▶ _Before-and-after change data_

⟨

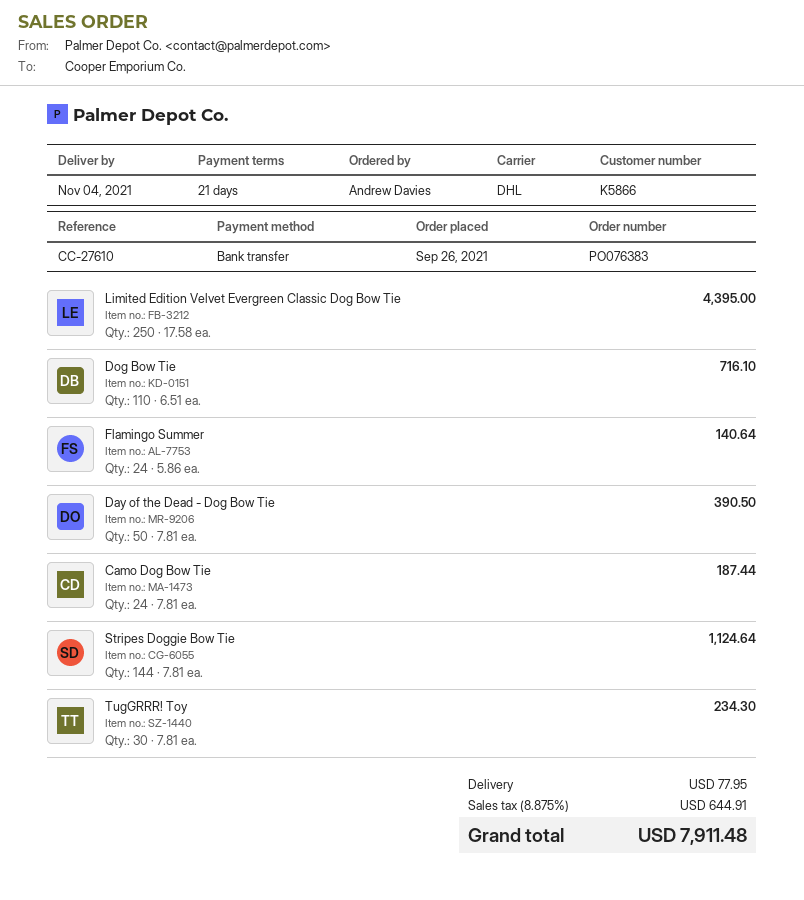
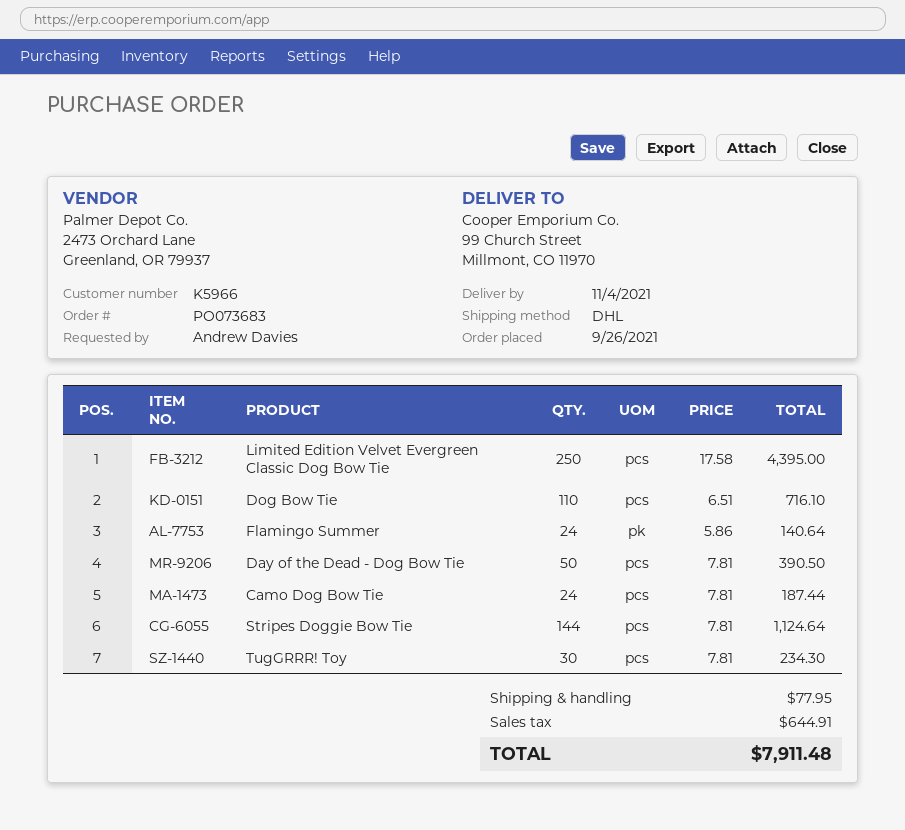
order number: PO076383 -> PO073683
customer number: K5866 -> K5966

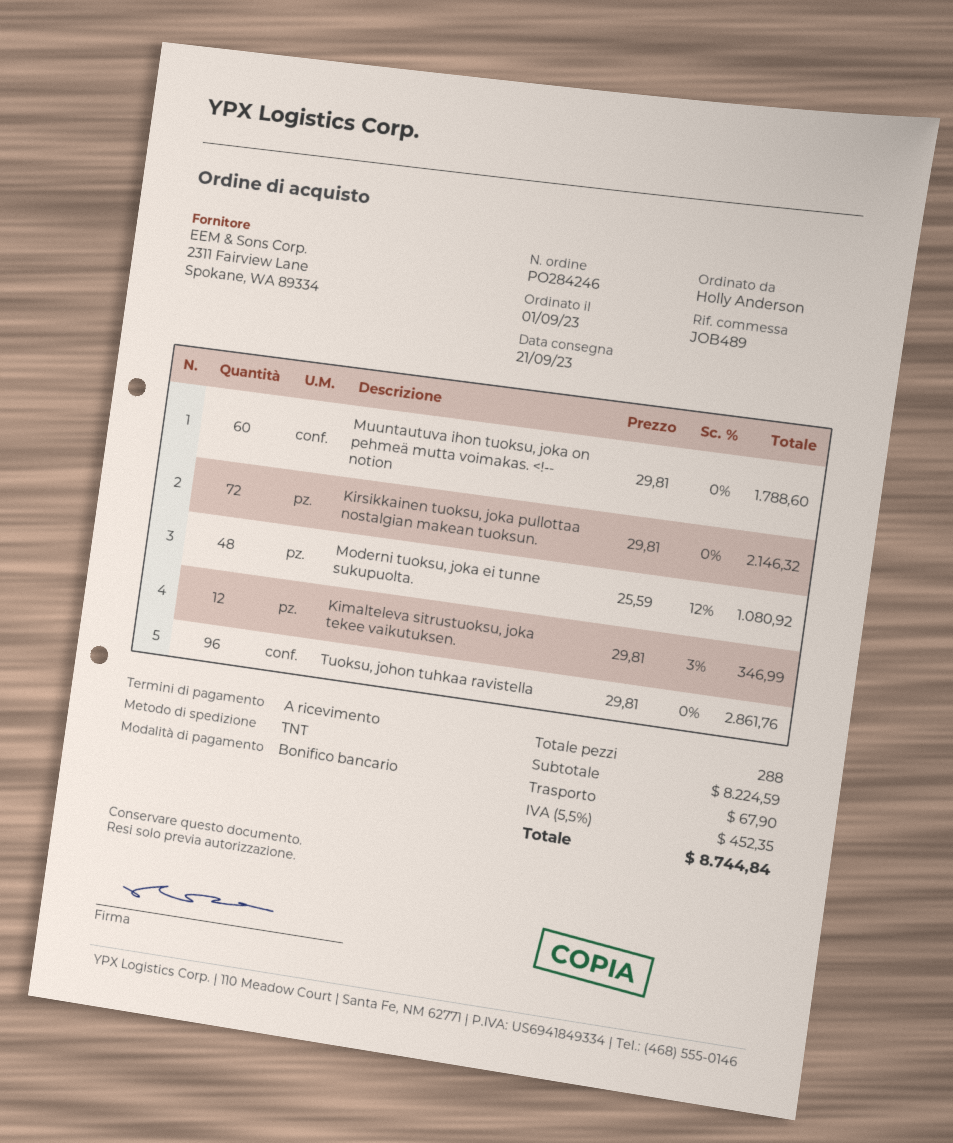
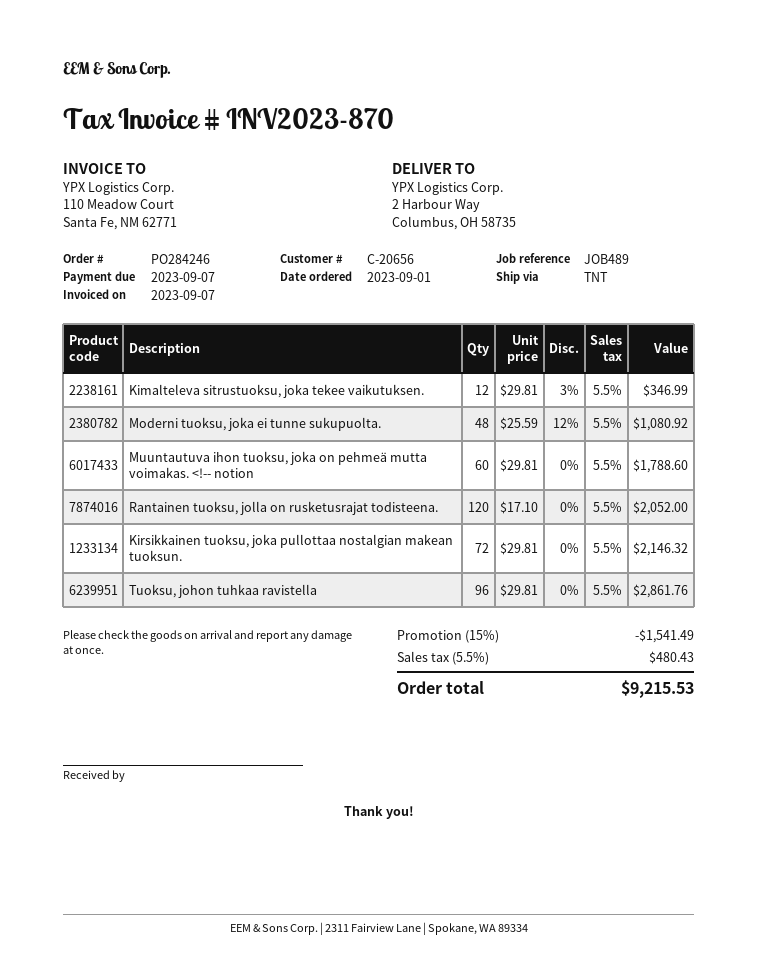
Rantainen tuoksu, jolla on rusketusrajat todisteena.: none -> 120 x 17.10 = 2052.00
discount: none -> 15% = 1541.49
shipping: 67.90 -> none
tax: 5.5% = 452.35 -> 5.5% = 480.43
total: 8744.84 -> 9215.53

⟩

▶ _Task statement_
Your answer must be the records above, word for word, with every picture left out.

▶ _Result below_
order number: PO076383 -> PO073683
customer number: K5866 -> K5966

Rantainen tuoksu, jolla on rusketusrajat todisteena.: none -> 120 x 17.10 = 2052.00
discount: none -> 15% = 1541.49
shipping: 67.90 -> none
tax: 5.5% = 452.35 -> 5.5% = 480.43
total: 8744.84 -> 9215.53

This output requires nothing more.